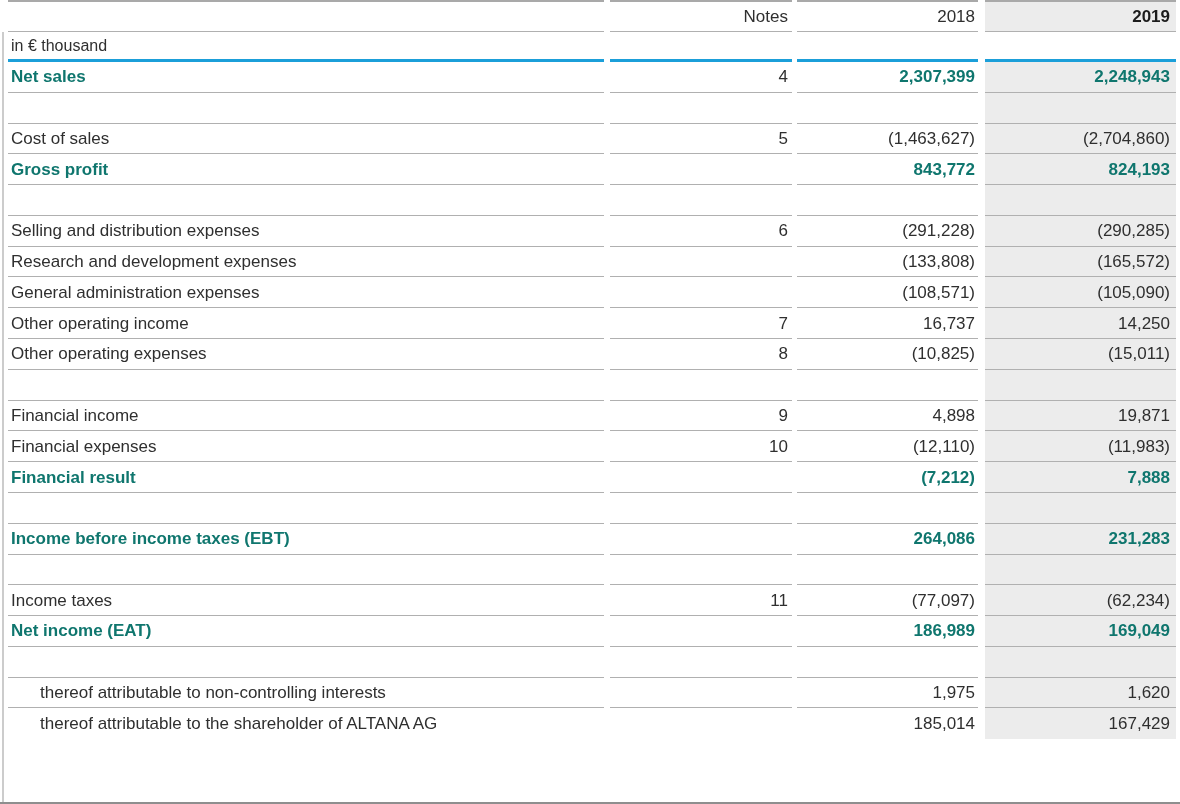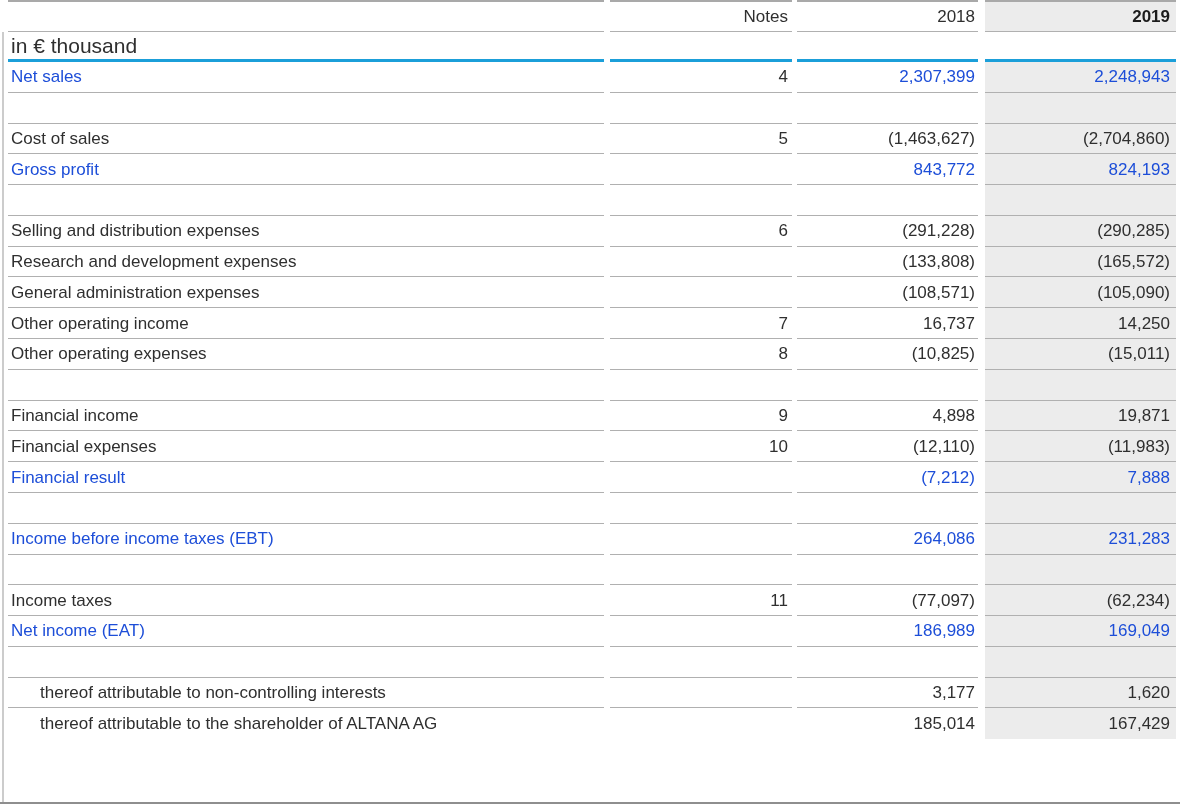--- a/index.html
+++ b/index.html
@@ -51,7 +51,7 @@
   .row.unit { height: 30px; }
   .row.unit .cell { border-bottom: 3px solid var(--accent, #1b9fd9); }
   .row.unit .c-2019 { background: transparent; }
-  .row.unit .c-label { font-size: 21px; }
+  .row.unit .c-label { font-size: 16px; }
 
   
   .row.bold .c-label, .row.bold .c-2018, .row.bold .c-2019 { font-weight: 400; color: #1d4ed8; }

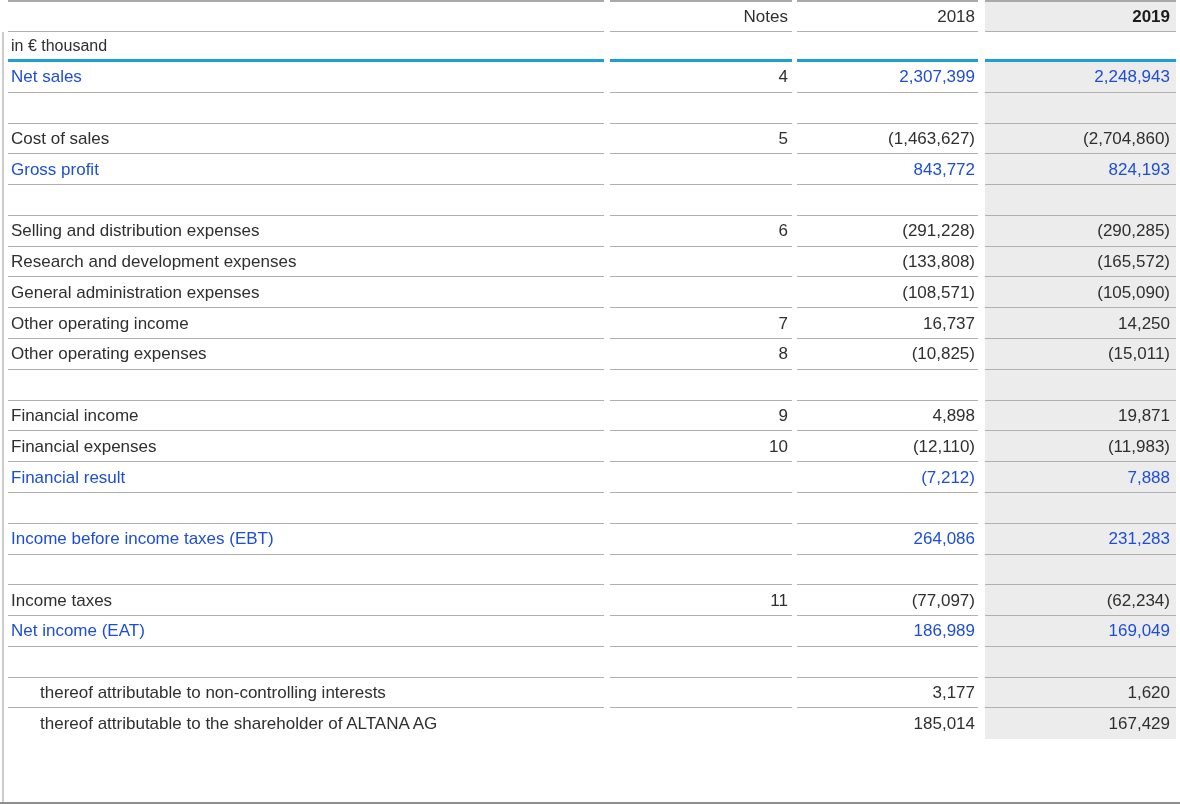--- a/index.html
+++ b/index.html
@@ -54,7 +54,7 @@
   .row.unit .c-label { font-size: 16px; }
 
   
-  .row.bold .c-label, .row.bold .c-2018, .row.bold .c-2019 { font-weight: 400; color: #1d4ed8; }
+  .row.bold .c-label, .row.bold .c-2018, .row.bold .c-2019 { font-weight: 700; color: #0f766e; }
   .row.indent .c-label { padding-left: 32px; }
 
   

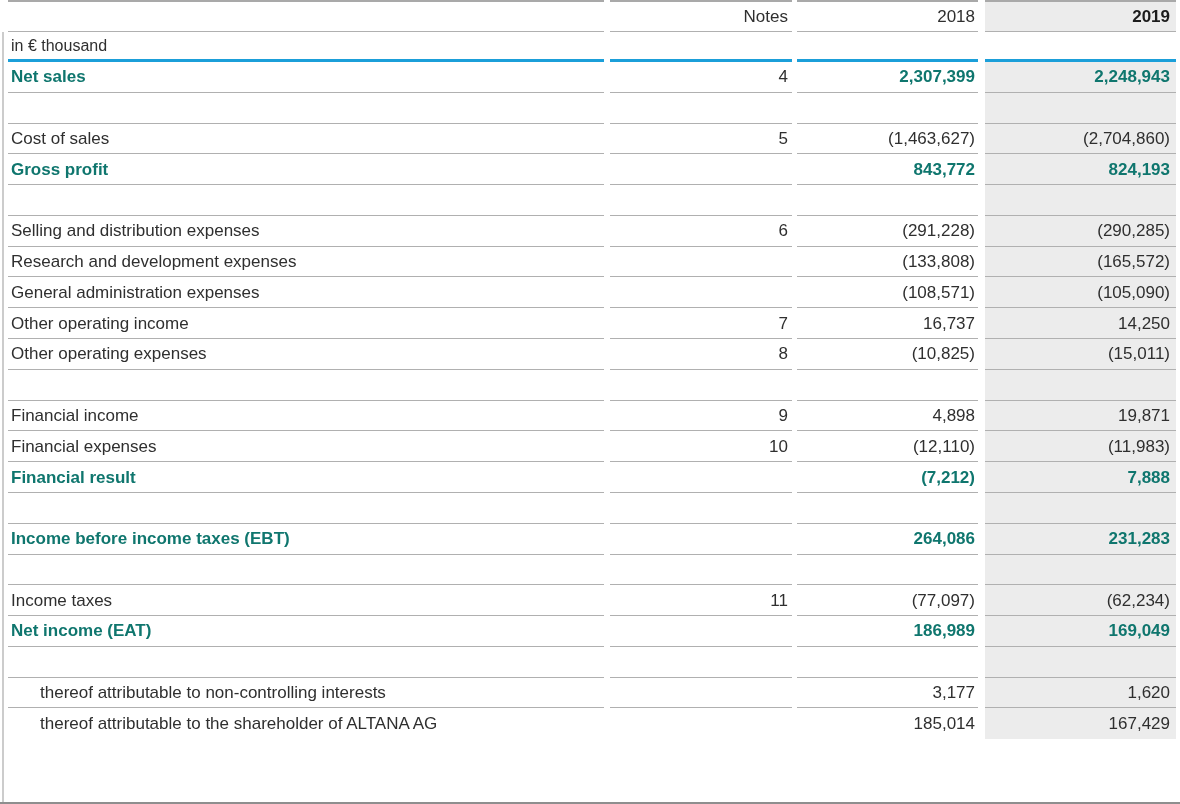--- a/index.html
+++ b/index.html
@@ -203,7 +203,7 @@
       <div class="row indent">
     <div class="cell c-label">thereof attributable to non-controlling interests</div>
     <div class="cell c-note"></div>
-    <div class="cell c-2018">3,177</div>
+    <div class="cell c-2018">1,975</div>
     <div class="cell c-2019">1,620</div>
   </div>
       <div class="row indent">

**Your objective**
Check every line of the entries above, and copy those that carry the string "font".

**Solution for this exercise**
-  .row.unit .c-label { font-size: 21px; }
+  .row.unit .c-label { font-size: 16px; }
   .row.bold .c-label, .row.bold .c-2018, .row.bold .c-2019 { font-weight: 400; color: #1d4ed8; }
   .row.unit .c-label { font-size: 16px; }
-  .row.bold .c-label, .row.bold .c-2018, .row.bold .c-2019 { font-weight: 400; color: #1d4ed8; }
+  .row.bold .c-label, .row.bold .c-2018, .row.bold .c-2019 { font-weight: 700; color: #0f766e; }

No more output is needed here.